Swine Flu Controversies May 1, 2009Posted by Katelyn Mack in Discrimination, Economics, Harvard School of Public Health.
As swine flu (H1N1) has spread throughout the United States we have increasingly heard conversations about closing the border with Mexico and other extreme measures for controlling the emerging epidemic. While government officials have assured the American public that closing the border is akin to “trying to close the door after the horse has left the barn,” there is still anxiety over where cases will emerge and how serious it will be.
This outbreak has brought out the best and the worst in American politics. On one hand, officials have done an outstanding job reassuring Americans and fighting “fear tactics” propagated by some journalists (ahem…Sunday’s Washington Post front-page article). Local, state, and federal officials seem to be cooperating and collaborating to make sure resources reach those who need them.

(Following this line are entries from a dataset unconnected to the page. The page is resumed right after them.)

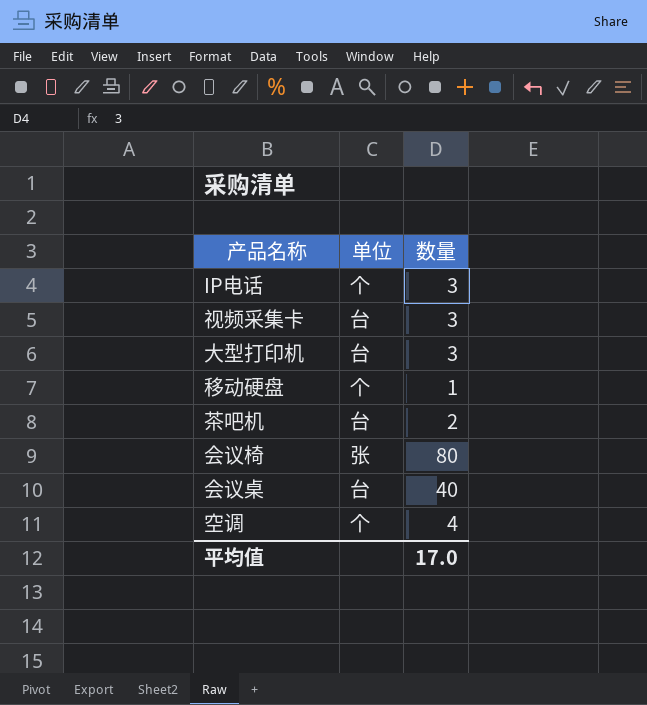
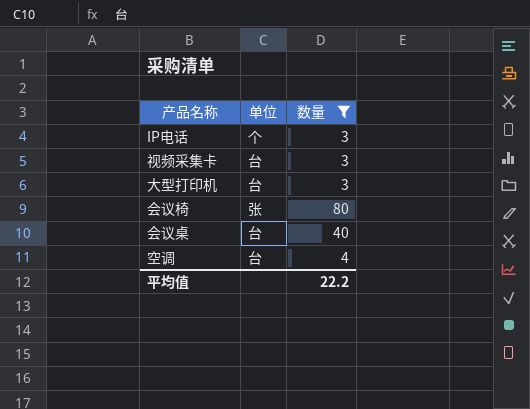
filter: none -> 数量 >= 3
空调 | 单位: 个 -> 台
平均值 | 数量: 17.0 -> 22.2

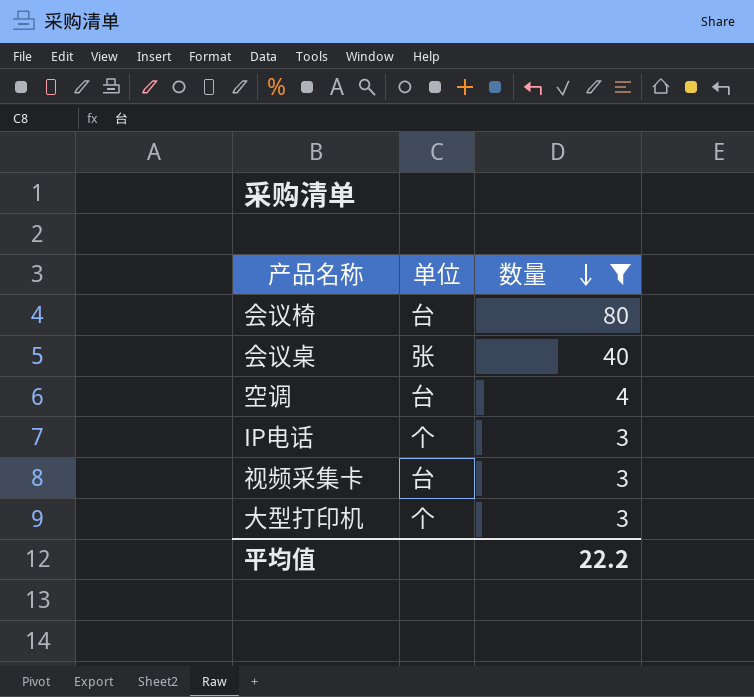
row order: none -> 数量 descending
会议椅 | 单位: 张 -> 台
会议桌 | 单位: 台 -> 张
大型打印机 | 单位: 台 -> 个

On the other hand, web sites and talk radio hosts have revealed xenophobic reactions to this threat (are Michael Savage’s remarks really that surprising?). Calls to unnecessarily close borders seem like attempts to capitalize on a political opportunity to prevent immigration, rather than a true concern for Americans’ health.
At this time we must join together with Mexicans and government officials to prevent the spread of the flu and contain the epidemic. Dr. Julio Frenk, Dean of the Harvard School of Public Health and former Minister of Health in Mexico, has been a great champion of US-Mexico relations in this uncertain time.
Another interesting reaction to the “SWINE flu” has been the decision to slaughter thousands of pigs in Egypt. The minster of health, Hatem el-Gabaly, backs this approach and suggests that it will prevent the transmission of the virus from swine to humans. Unfortunately, this is likely to do anything to stop swine flu from spreading!
CNN suggests that the slaughter may be motivated by other public health concerns, and not just the threat of H1N1 flu. What stood out to me was how poor Christians are being singled out because of this policy. In a mostly Muslim nation, Christians tend to raise, feed, and eat pigs. With the new policy, officials are taking away their livestock without considering the socioeconomic effects. The UK’s TimeOnline reported on the recent uprising of the large Coptic Christian minority in Egypt.
As the H1N1 (swine) flu epidemic develops we hope to examine closely some of these social and political factors that emerge.
What Do You Think?
What have you seen or heard about swine flu that has surprised or confused you? Do you think that an infectious disease like swine flu can intersect with social determinants of health?